▸ **Problem to solve**: Across the entries below, how many lines include "clientes"? Give the number and nothing else.

▸ **Task input**:
==================================================

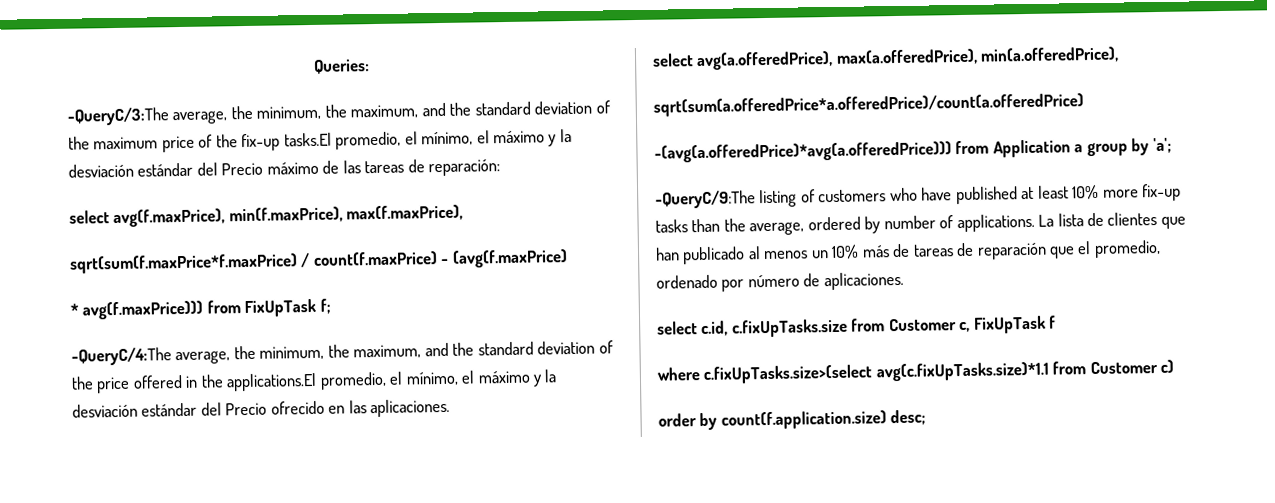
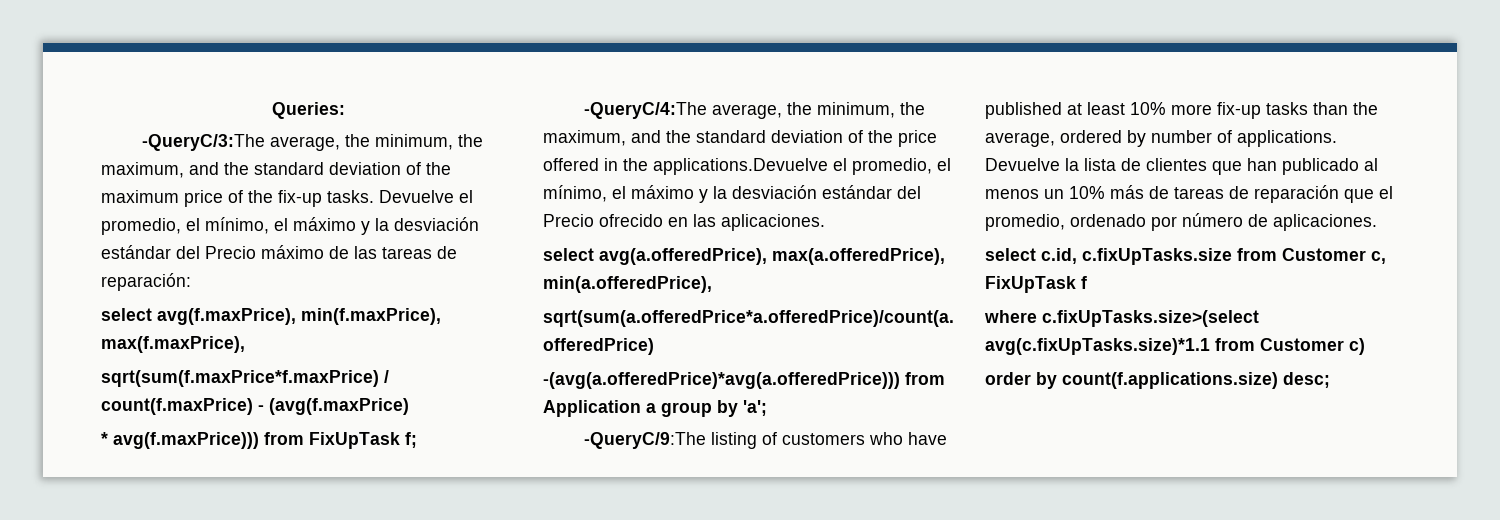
- -QueryC/3:The average, the minimum, the maximum, and the standard deviation of the maximum price of the fix-up tasks.El promedio, el mínimo, el máximo y la desviación estándar del Precio máximo de las tareas de reparación:
+ -QueryC/3:The average, the minimum, the maximum, and the standard deviation of the maximum price of the fix-up tasks. Devuelve el promedio, el mínimo, el máximo y la desviación estándar del Precio máximo de las tareas de reparación:
- -QueryC/4:The average, the minimum, the maximum, and the standard deviation of the price offered in the applications.El promedio, el mínimo, el máximo y la desviación estándar del Precio ofrecido en las aplicaciones.
+ -QueryC/4:The average, the minimum, the maximum, and the standard deviation of the price offered in the applications.Devuelve el promedio, el mínimo, el máximo y la desviación estándar del Precio ofrecido en las aplicaciones.
- La lista de clientes que han publicado al menos un 10% más de tareas de reparación que el promedio, ordenado por número de aplicaciones.
+ Devuelve la lista de clientes que han publicado al menos un 10% más de tareas de reparación que el promedio, ordenado por número de aplicaciones.
- order by count(f.application.size) desc;
+ order by count(f.applications.size) desc;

==================================================

▸ **Task output**: 2